Democratic presidential candidate Michael Bloomberg will take part in a nomination debate for the first time on Wednesday, his campaign confirmed.
In order to take part in the Nevada debate, he had to poll above double digits in four national polls recognised by the Democratic Party.
On Tuesday, a NPR/PBS NewsHour/Marist poll found he had support from 19% of those surveyed.
The ex-New York Mayor is not competing in the first four nomination contests.
Mr Bloomberg, 78, has instead chosen to enter the race on 3 March, known as Super Tuesday, when 14 states will vote.
He came in second place in the NPR/PBS NewsHour/Marist poll. Bernie Sanders came in first with 31% support nationally and Joe Biden was in third place with 15%.
“Mike is looking forward to joining the other Democratic candidates on stage and making the case for why he’s the best candidate to defeat Donald Trump and unite the country,” Mr Bloomberg’s campaign manager Kevin Sheekey said in a statement.
Billionaire businessman Mr Bloomberg has spent hundreds of millions of dollars on television, radio and digital advertising for his campaign.
According to CNN, he has a campaign operation involving more than 2,000 aides in New York and across the country.
Bloomberg’s past comments under fire
- A 1990 booklet of quotes attributed to the billionaire has been released by the Washington Post newspaper. It includes sexist remarks, such as “if women wanted to be appreciated for their brains, they’d go to the library instead of [luxury department store] Bloomingdale’s”. He also reportedly told a pregnant employee she should “kill it”, which he has denied under oath.
- In a recently leaked video clip, Mr Bloomberg appears to justify his controversial stop-and-frisk policy when he was New York mayor by saying “you want to put those cops where the crime is, which mean in minority neighbourhoods”, before adding that 95% of murderers and murder victims are male minorities. He has apologised.

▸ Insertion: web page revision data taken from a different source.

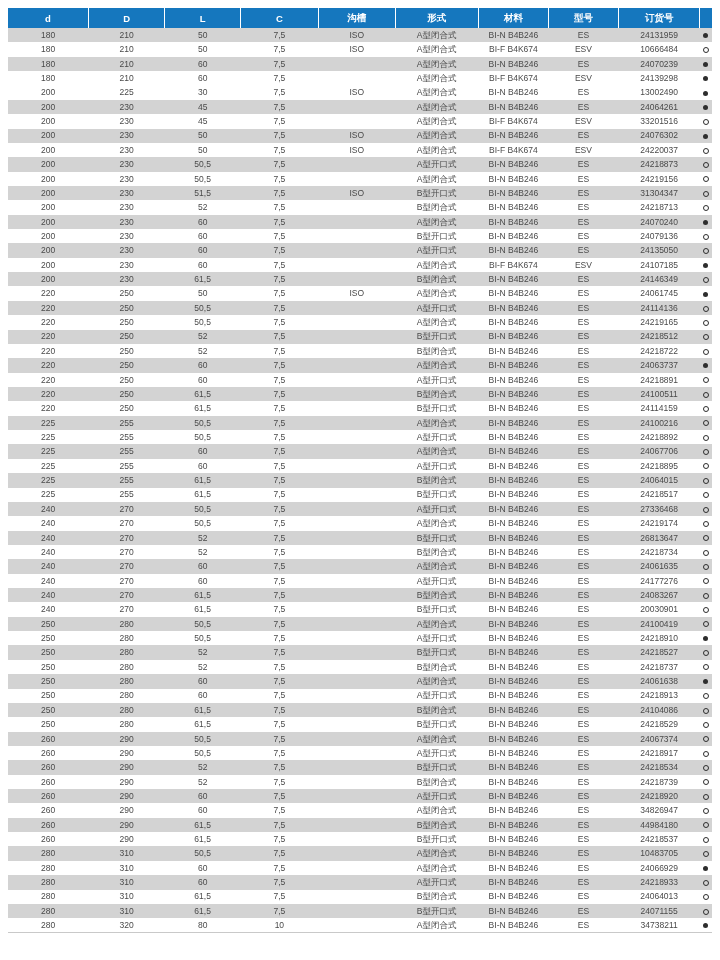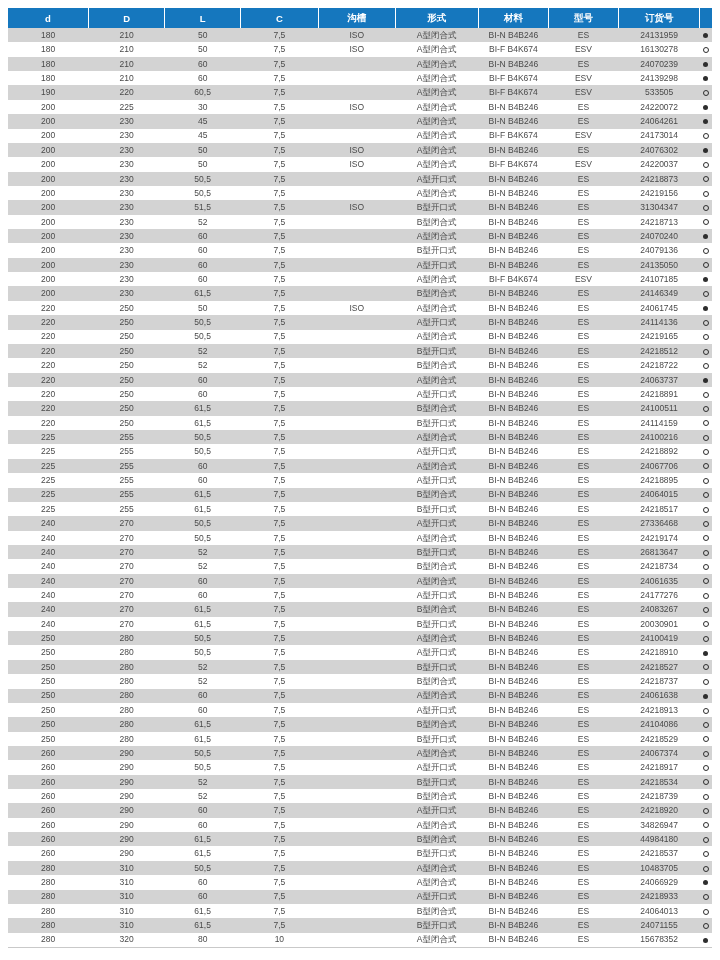--- a/index.html
+++ b/index.html
@@ -92,21 +92,21 @@
         </tr>
         <tr>
           <td>180</td>
           <td>210</td>
           <td>50</td>
           <td>7,5</td>
           <td>ISO</td>
           <td>A型闭合式</td>
           <td>BI-F B4K674</td>
           <td>ESV</td>
-          <td>16130278</td>
+          <td>10666484</td>
           <td><span class="dot hollow"></span></td>
         </tr>
         <tr class="alt">
           <td>180</td>
           <td>210</td>
           <td>60</td>
           <td>7,5</td>
           <td></td>
           <td>A型闭合式</td>
           <td>BI-N B4B246</td>
@@ -119,66 +119,54 @@
           <td>210</td>
           <td>60</td>
           <td>7,5</td>
           <td></td>
           <td>A型闭合式</td>
           <td>BI-F B4K674</td>
           <td>ESV</td>
           <td>24139298</td>
           <td><span class="dot filled"></span></td>
         </tr>
-        <tr class="alt">
-          <td>190</td>
-          <td>220</td>
-          <td>60,5</td>
+        <tr>
+          <td>200</td>
+          <td>225</td>
+          <td>30</td>
+          <td>7,5</td>
+          <td>ISO</td>
+          <td>A型闭合式</td>
+          <td>BI-N B4B246</td>
+          <td>ES</td>
+          <td>13002490</td>
+          <td><span class="dot filled"></span></td>
+        </tr>
+        <tr class="alt">
+          <td>200</td>
+          <td>230</td>
+          <td>45</td>
+          <td>7,5</td>
+          <td></td>
+          <td>A型闭合式</td>
+          <td>BI-N B4B246</td>
+          <td>ES</td>
+          <td>24064261</td>
+          <td><span class="dot filled"></span></td>
+        </tr>
+        <tr>
+          <td>200</td>
+          <td>230</td>
+          <td>45</td>
           <td>7,5</td>
           <td></td>
           <td>A型闭合式</td>
           <td>BI-F B4K674</td>
           <td>ESV</td>
-          <td>533505</td>
-          <td><span class="dot hollow"></span></td>
-        </tr>
-        <tr>
-          <td>200</td>
-          <td>225</td>
-          <td>30</td>
-          <td>7,5</td>
-          <td>ISO</td>
-          <td>A型闭合式</td>
-          <td>BI-N B4B246</td>
-          <td>ES</td>
-          <td>24220072</td>
-          <td><span class="dot filled"></span></td>
-        </tr>
-        <tr class="alt">
-          <td>200</td>
-          <td>230</td>
-          <td>45</td>
-          <td>7,5</td>
-          <td></td>
-          <td>A型闭合式</td>
-          <td>BI-N B4B246</td>
-          <td>ES</td>
-          <td>24064261</td>
-          <td><span class="dot filled"></span></td>
-        </tr>
-        <tr>
-          <td>200</td>
-          <td>230</td>
-          <td>45</td>
-          <td>7,5</td>
-          <td></td>
-          <td>A型闭合式</td>
-          <td>BI-F B4K674</td>
-          <td>ESV</td>
-          <td>24173014</td>
+          <td>33201516</td>
           <td><span class="dot hollow"></span></td>
         </tr>
         <tr class="alt">
           <td>200</td>
           <td>230</td>
           <td>50</td>
           <td>7,5</td>
           <td>ISO</td>
           <td>A型闭合式</td>
           <td>BI-N B4B246</td>
@@ -836,18 +824,18 @@
         </tr>
         <tr>
           <td>280</td>
           <td>320</td>
           <td>80</td>
           <td>10</td>
           <td></td>
           <td>A型闭合式</td>
           <td>BI-N B4B246</td>
           <td>ES</td>
-          <td>15678352</td>
+          <td>34738211</td>
           <td><span class="dot filled"></span></td>
         </tr>
       </tbody>
   </table>
 </div>
 
 </body></html>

- During a 2016 talk, the former mayor suggested that farming and factory work required less “gray matter” than information technology jobs. “I could teach anybody, even the people in this room, no offence intended, to be a farmer,” Mr Bloomberg said. Vice-President Mike Pence appeared to hit back at the Democratic candidate on Sunday, posting a video with the speech “So God Made a Farmer”, praising the industry.
Mr Bloomberg has been accused by rival candidates Elizabeth Warren and Bernie Sanders of trying to buy the election. He denies the claims and has offered to fund the Democratic effort to beat Republican President Donald Trump even if he does not win the nomination.
During a Democratic dinner in Nevada on Saturday, Mr Sanders said: “I got news for Mr Bloomberg, and that is the American people are sick and tired of billionaires buying elections.”
During the debate Mr Bloomberg is expected to face tough questions over some of his policies as mayor.
He was criticised over his support for the “stop and frisk” policy that saw a disproportionate number of black or Latino people questioned and searched by police officers.
He has issued apologies, however Joe Biden has vowed to challenge him on the policy.
Democratic candidate Amy Klobuchar said she thought Mr Bloomberg should be on the debate stage. She told NBC’s Meet the Press: “He can’t hide behind the airwaves. He has to answer questions.”
Bruising battle looms
Michael Bloomberg’s unprecedented advertising blitz has given him an unfiltered platform to advance his presidential candidacy. It’s working out for him just fine so far.
On Wednesday in Las Vegas, however, he’s going to have to share the stage with his presidential rivals.
He should expect a rough ride.
It’s hard to think of a Democratic opponent who wouldn’t benefit from attacking the New York billionaire at this point. The moderates will need to take him down a peg if they hope to gain any footing in the more than a dozen states that hold primary contests in the weeks ahead. For Elizabeth Warren and Bernie Sanders, the two left-wing progressives, Bloomberg is the living embodiment of what they view as the corrosive influence big money has on American politics.
Despite a slew of negative stories in the news lately, Mr Bloomberg has been riding a wave of near-nonstop media attention and surging poll numbers. He’s about to have a chance to prove that all the hype was worth it.